LIN Media was an American holding company founded in 1994 that operated 43 television stations. All except six were affiliates of the five major U.S. television networks. Five of the six remaining stations were affiliated with the syndication service MyNetworkTV and one was a low powered weather station in Indiana.

LIN Media's Chief Executive Officer was Vincent L. Sadusky. Sadusky had been LIN's Chief Financial Officer, Vice President and treasurer since 2004, and had been CFO for Telemundo, working closely on its sale to GE/NBC. Sadusky had been interim CEO since former Chairman Gary R. Chapman announced his impending retirement in June 2006, and through the company's search for a permanent replacement. He was installed as CEO upon Chapman's retirement on July 10, 2006.
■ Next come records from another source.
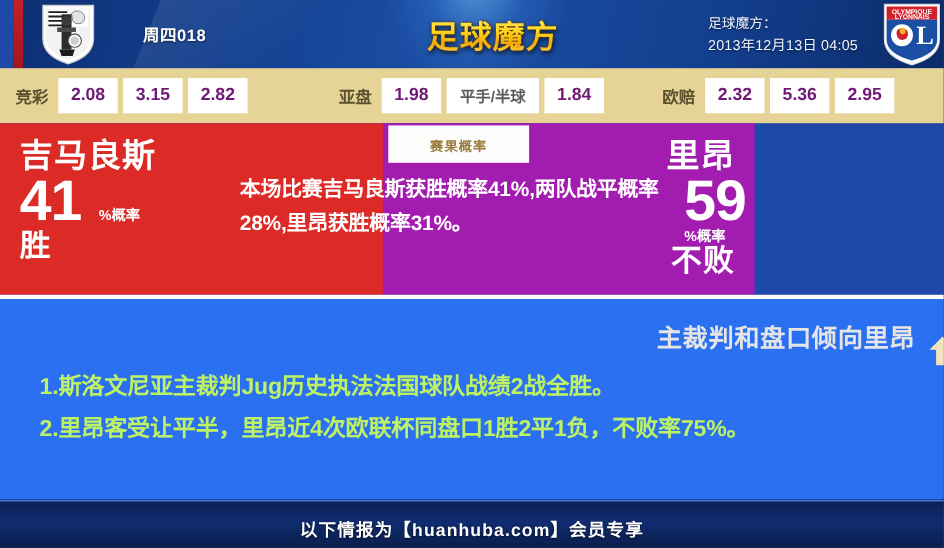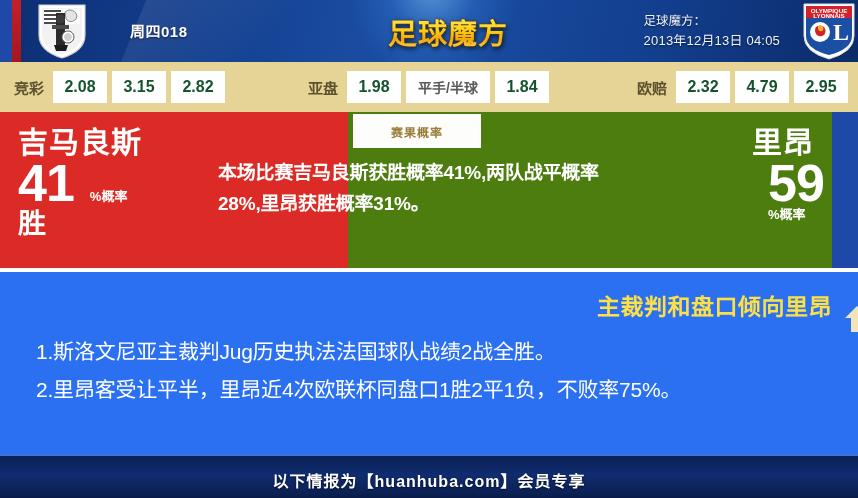--- a/index.html
+++ b/index.html
@@ -140,7 +140,7 @@
   }
   .odds-cell {
     background: #ffffff;
-    color: #14532d;
+    color: #701a75;
     font-size: 16px;
     font-weight: bold;
     height: 32px;

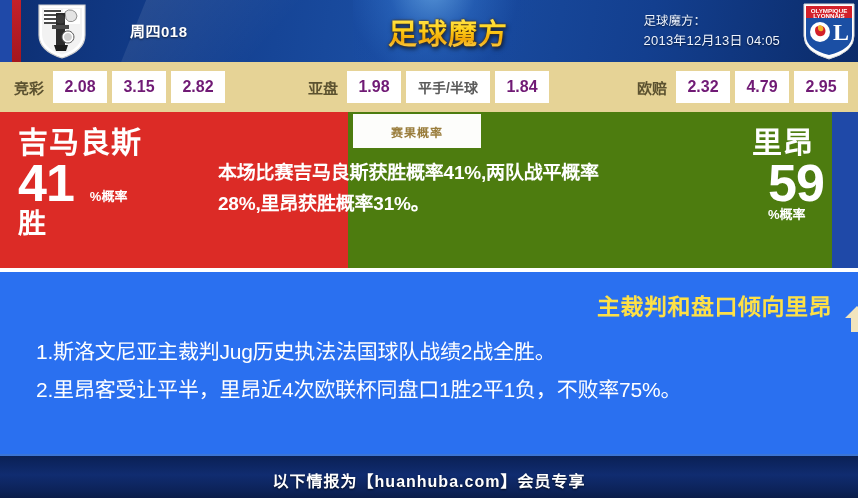--- a/index.html
+++ b/index.html
@@ -129,7 +129,7 @@
   }
   .g-kc { margin-left: 14px; }
   .g-yp { margin-left: 83px; }
-  .g-op { margin-left: 88px; }
+  .g-op { margin-left: 53px; }
 
   .odds-label {
     color: #5c5230;

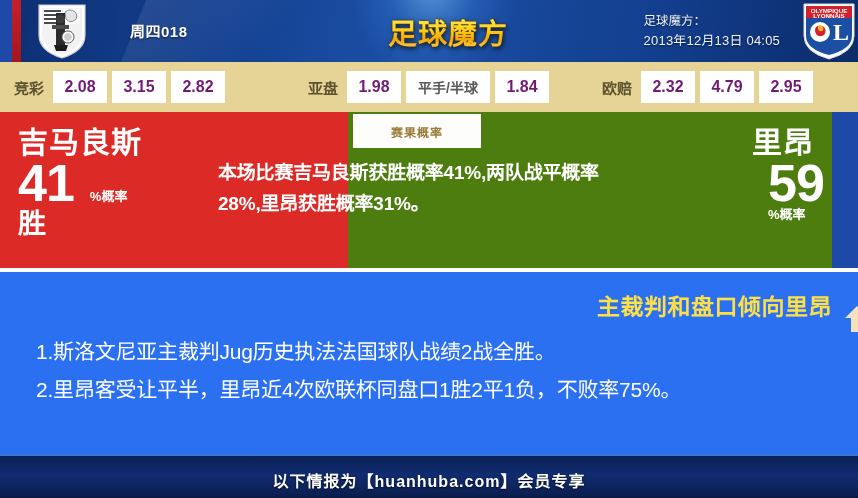--- a/index.html
+++ b/index.html
@@ -388,7 +388,7 @@
     <div class="odds-group g-op">
       <span class="odds-label">欧赔</span>
       <span class="odds-cell">2.32</span>
-      <span class="odds-cell">4.79</span>
+      <span class="odds-cell">5.36</span>
       <span class="odds-cell">2.95</span>
     </div>
   </div>

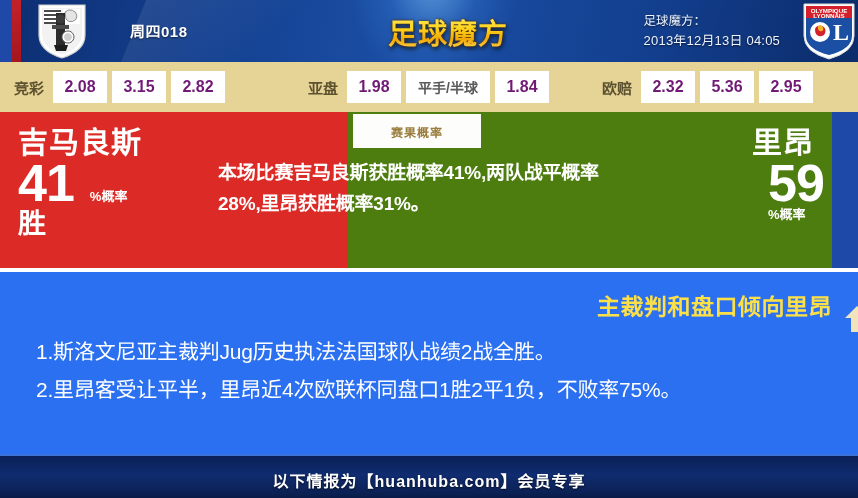--- a/index.html
+++ b/index.html
@@ -161,8 +161,8 @@
   .prob-band {
     position: absolute;
     left: 0; top: 112px;
-    width: 832px; height: 156px;
-    background: #4d7c0f;
+    width: 686px; height: 156px;
+    background: #a21caf;
     overflow: hidden;
   }
   .prob-red {

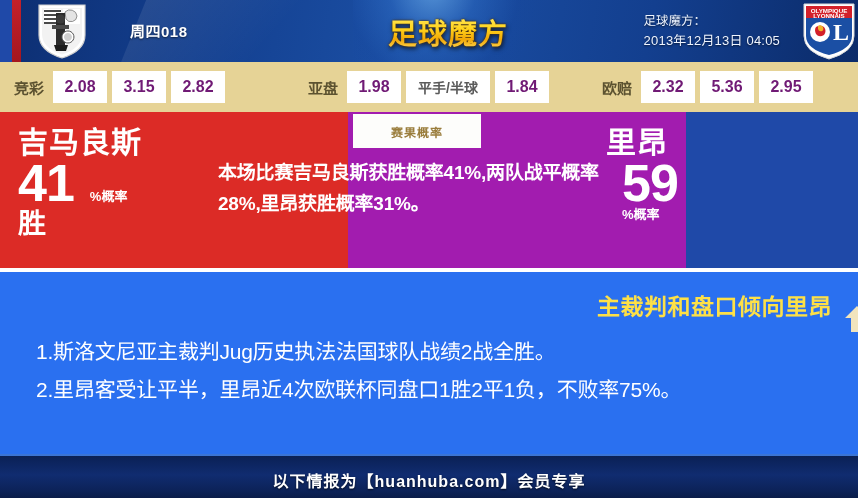--- a/index.html
+++ b/index.html
@@ -411,6 +411,7 @@
         <span class="side-pct">59</span>
         <span class="side-sub">%概率</span>
       </div>
+      <div class="side-result">不败</div>
     </div>
   </div>
 

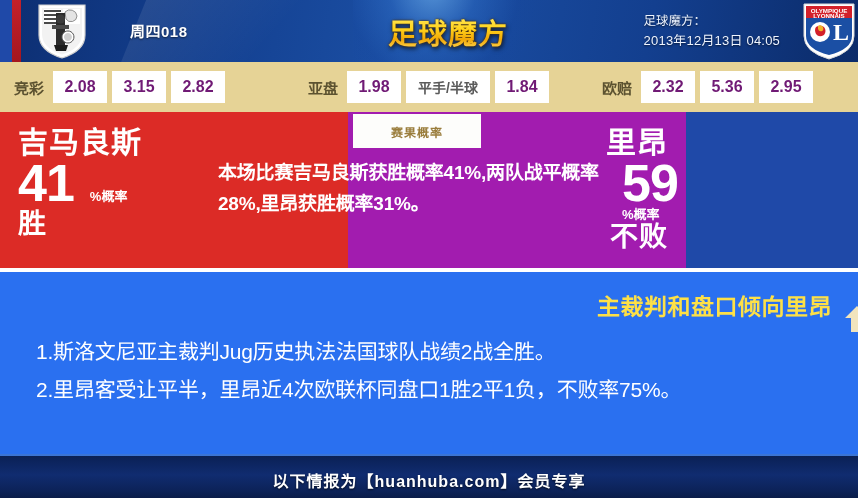--- a/index.html
+++ b/index.html
@@ -256,7 +256,7 @@
     display: flex;
     align-items: center;
     gap: 12px;
-    color: #fde047;
+    color: #e5e5e5;
     font-size: 23px;
     font-weight: bold;
     letter-spacing: 0.5px;

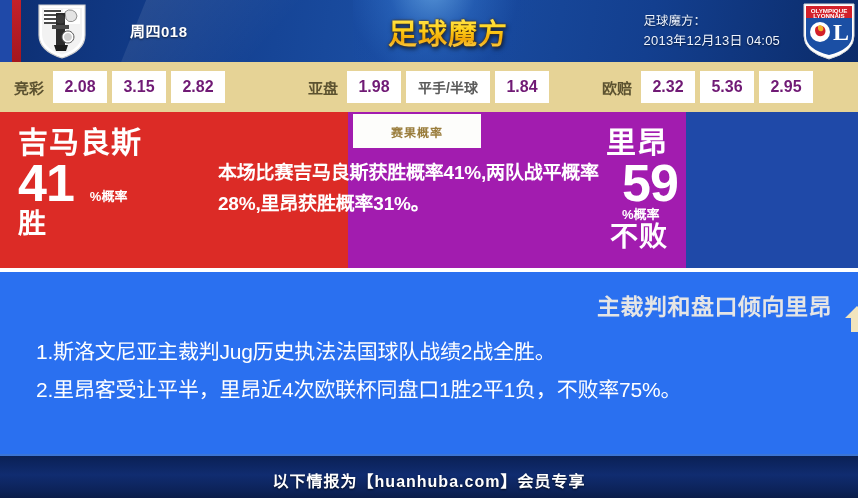--- a/index.html
+++ b/index.html
@@ -272,9 +272,9 @@
     position: absolute;
     left: 36px; top: 334px;
     width: 790px;
-    color: #ffffff;
+    color: #bef264;
     font-size: 21px;
-    font-weight: normal;
+    font-weight: bold;
     line-height: 36px;
     letter-spacing: -0.2px;
   }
LIN TV's roots trace back to the founding of its former parent, LIN Broadcasting Corporation, in 1961. LIN Broadcasting was engaged in radio, television, direct marketing, information and learning, music publishing, and record labels. LIN takes its initials from three major cities where it originally owned radio stations: Louisville, Indianapolis and Nashville (all located on Interstate 65). The company purchased its first television station, WTVP (now WAND) in Decatur, Illinois, at the end of 1965. It also briefly owned the catalogues of King Records and Starday Records in the early 1970s.

LIN Broadcasting made acquisitions in broadcasting, expanded into paging, and in the early 1980s the company entered the fledgling cellular telephone business. By 1983 the company owned seven television stations and by 1985 it owned and managed cellular telephone licenses serving Dallas, Houston, Los Angeles, New York City, and Philadelphia. LIN Broadcasting sold its paging operations and six of its radio stations in 1986 to help finance the development of its cellular business.